Microsoft urges users of Windows 7 and XP to update their systems. A vulnerability that could create a new situation such as with WannaCry has been addressed, but an estimated one million systems are still susceptible to the worm.
This is cve-2019-0708 , for which Microsoft released a patch last month . Microsoft says in the report that it is convinced that an exploit for the vulnerability exists, but this has not yet been signaled. Nonetheless, Microsoft is now repeating its advice to update the systems because the EternalBlue vulnerability, which WannaCry used, also struck while a patch had already been made available 60 days ago. The estimate that there are still a million vulnerable devices is from Errata Security.
This specifically concerns Windows XP and Windows 7, and Windows Server 2003, 2008, and 2008 R2. The more modern Windows 8 and Windows 10 are not included.
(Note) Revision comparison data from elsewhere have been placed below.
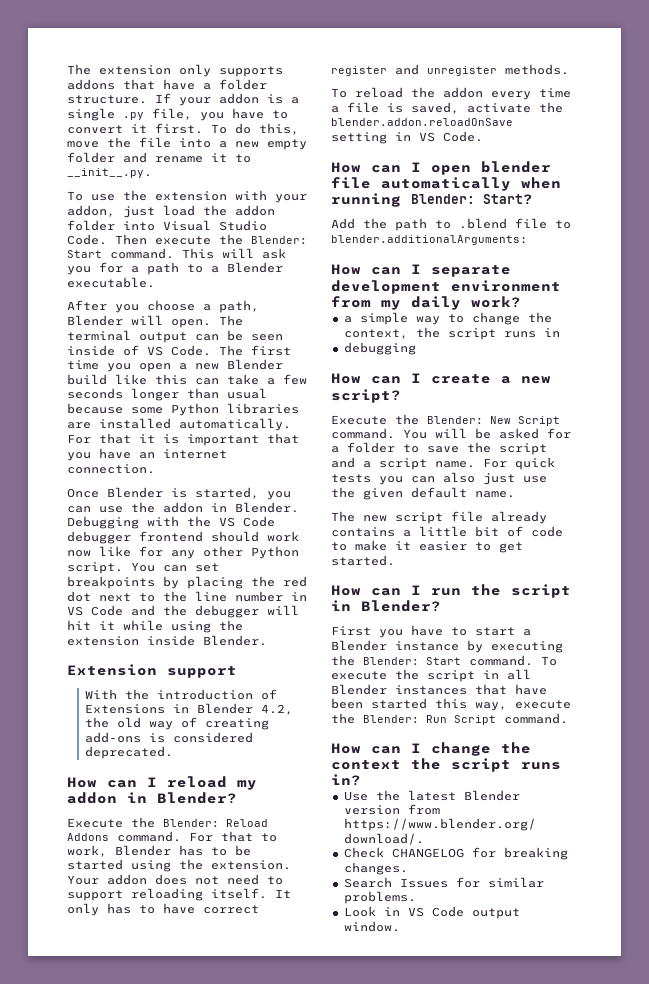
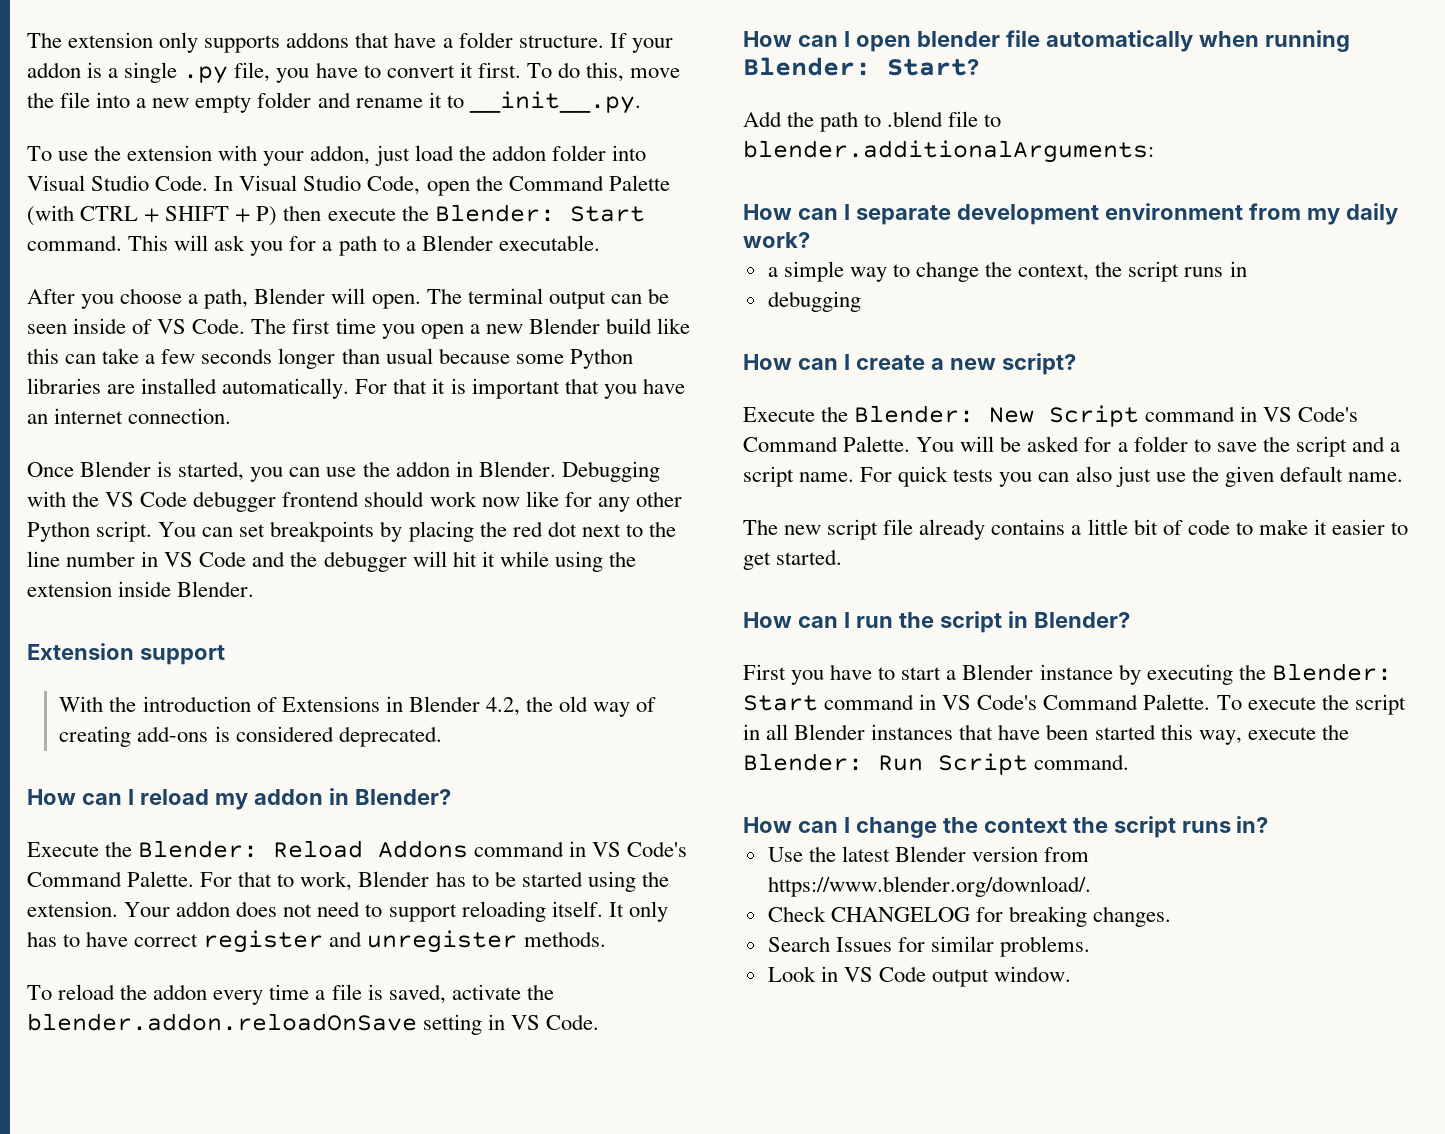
- Then execute the Blender: Start command.
+ In Visual Studio Code, open the Command Palette (with CTRL + SHIFT + P) then execute the Blender: Start command.
- Execute the Blender: Reload Addons command.
+ Execute the Blender: Reload Addons command in VS Code's Command Palette.
- Execute the Blender: New Script command.
+ Execute the Blender: New Script command in VS Code's Command Palette.
- First you have to start a Blender instance by executing the Blender: Start command.
+ First you have to start a Blender instance by executing the Blender: Start command in VS Code's Command Palette.

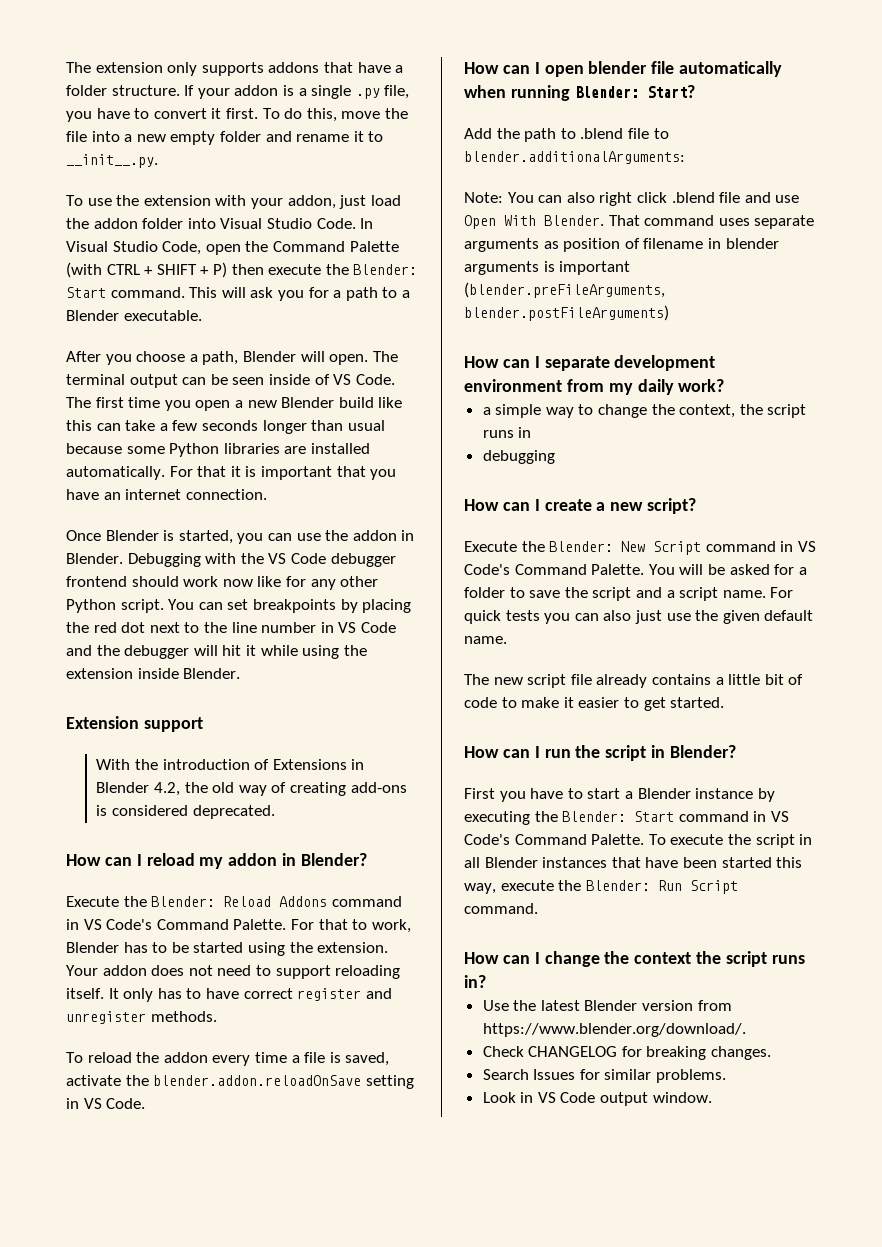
+ Note: You can also right click .blend file and use Open With Blender. That command uses separate arguments as position of filename in blender arguments is important (blender.preFileArguments, blender.postFileArguments)

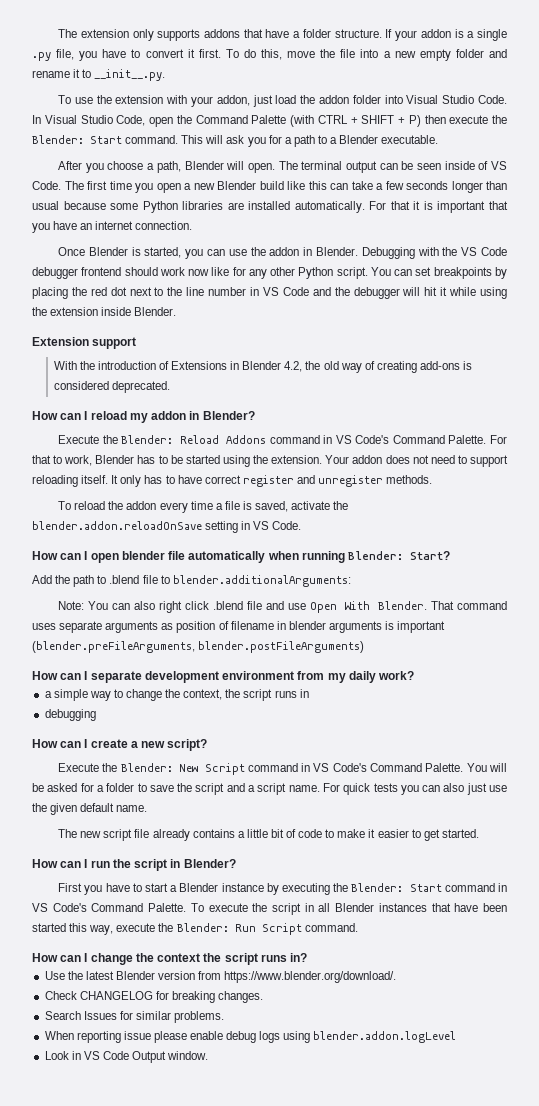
+ When reporting issue please enable debug logs using blender.addon.logLevel
- Look in VS Code output window.
+ Look in VS Code Output window.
Windows XP has not received security updates since 2014, but due to the severity of the leak, Microsoft is now making an exception. Windows XP is still used in many companies and governments, because it is expensive or too complicated to upgrade to a newer version of Windows. XP users must download the update manually . With Windows 7 this is done automatically.
The discovered leak is in the Remote Desktop Services. Users whose service is on and open to the web are vulnerable. From an infected computer, the worm can infect other vulnerable computers at the local level, including those that are not open to the web with regard to Remote Desktop.